Hope cannot wait

An Advent sermon for St Peter’s Bramley, Sunday 27 November 2022

Text: Isaiah 2:1-5

I was given the title for this sermon by our new Rector. For more details of the Tearfund project referred to here, see https://www.tearfund.org/stories/2022/06/turning-guns-into-garden-tools-in-the-drc or the video at https://www.youtube.com/watch?v=4xCD6z3bAas

Advent is often presented as a time of waiting.  But over the next four Sundays leading up to Christmas we’re looking at four of the great themes of Christianity as found in the book of Isaiah: Hope, Peace, Joy and Love – and why actually they cannot wait.  We start today with the idea of ‘Hope’.

Hope can mean different things to different people. Some of you will know Sue Davey, a member of our congregation who can’t get to church these days. She recently put it like this:

“Without hope life really is hopeLESS. We need to have hope that things will work out in the end, that things will get better. That will be different for every one of us. Hope makes life worth living.”

The prophet Isaiah lived in troubled times like ours. Fewer people were worshiping God and doing what God wanted them to do. There was an increase in crime, leaders had become corrupt, the rich were getting richer and no-one was looking after the poor. In countries all around there was war, and sooner or later war would come even to his city of Jerusalem.  The situation may well have seemed hopeless.

But through this book of Isaiah with all these troubles, there runs a thread of hope like a rainbow appearing out of a dark cloud. Isaiah had a vision from God. A vision of what God would do to bring hope out of despair. A vision, as we see in today’s reading, of God breaking into human life to end war and bring peace. This striking image of swords being beaten into ploughshares, that is, weapons becoming farming tools, is a picture of what can happen when we let God make that vision a reality.  But what if someone decided to take it literally?

The Democratic Republic of Congo is one of the hardest places to live on Earth. Decades of war and violence have cost hundreds of thousands of lives and forced millions of people from their homes. Tens of thousands of children have been recruited by armed gangs to fight.

The Christian development agency Tearfund has a partner organisation that seeks to take positive steps to work for peace and save these children from the physical and emotional harm of war. Last year, more than 3,300 children were rescued from armed groups.

As part of this project, the guns that came with them have been melted down and turned into gardening tools, to put Isaiah’s vision into practice. The outcome is a community that is less in fear of war, and that can better feed themselves. What can we learn from their example?

First of all, it was an ecumenical project. Not one, but many churches of different traditions got involved. Practical forms of mission like this bring Christians together on common ground to work for the good of the community.
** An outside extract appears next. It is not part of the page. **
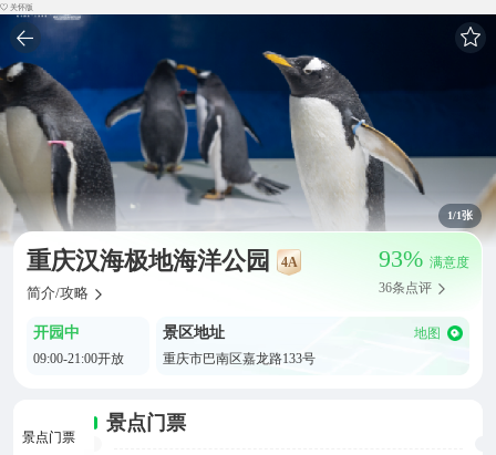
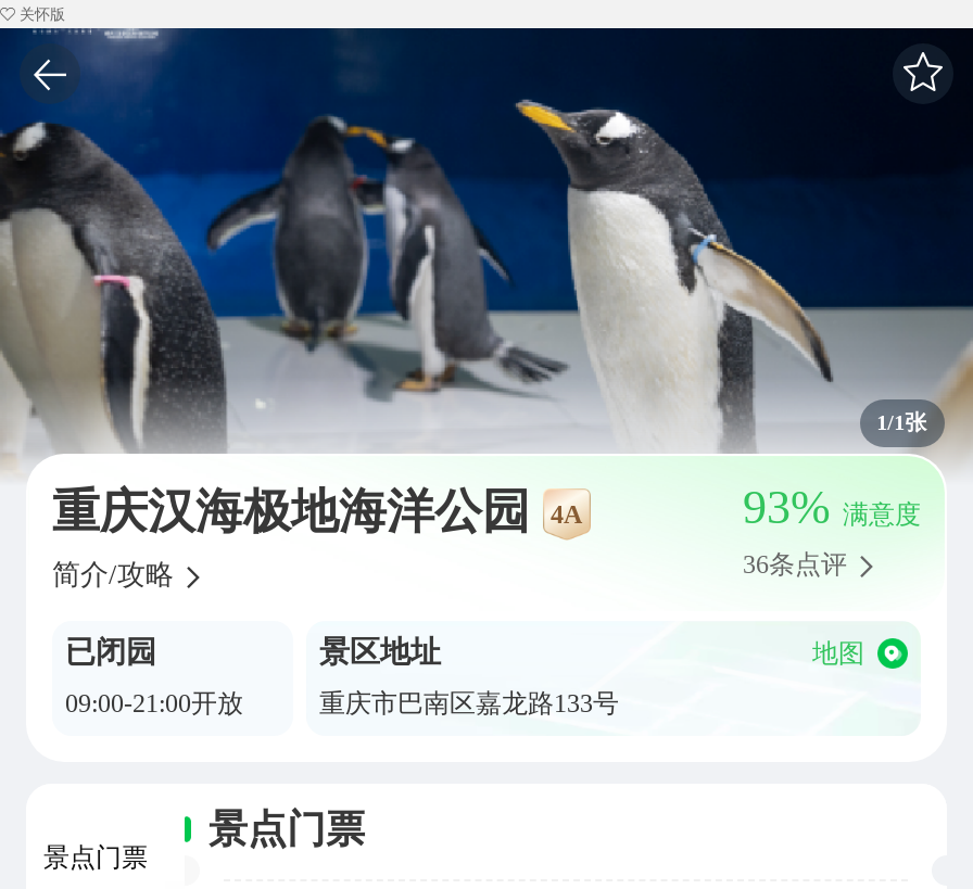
[33,324,80,341] 开园中 -> [65,636,156,669] 已闭园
But it was hard work. Rescuing children from armed gangs is highly risky. Melting down steel is very hot work; beating it into shape on an anvil as this pastor is doing is hard physical work. Using the tools, whether to dig an allotment or plough with oxen, is equally hard. When we work with God to bring a vision of hope into reality, it will mean hard work in one form or another.

What made it worth the hard work? It was the vision of peace and hope, the vision found throughout the Bible that God wants to redeem people from war, poverty and slavery and give them a hope that will last. it was an idea rooted in the love of Jesus and the hope that he brings.  In the words of a Tearfund spokesperson:

“We cannot do what we do without the hope of Jesus.

We cannot do what we do without the power of Jesus.

We cannot do what we do without the love of Jesus.”

Those Congolese Christians realised that the vision of hope couldn’t wait for the fighting to end. They had to act even as war raged around them. As in Isaiah’s day, they heard the call to strive for justice and peace even in the face of the troubles around them.

It’s good to see what’s happening around the world. But Isaiah’s prophecy, although part of God’s plan for the world, was also for the people of his own city, Jerusalem.  What might it mean for us, here and now, in Leeds?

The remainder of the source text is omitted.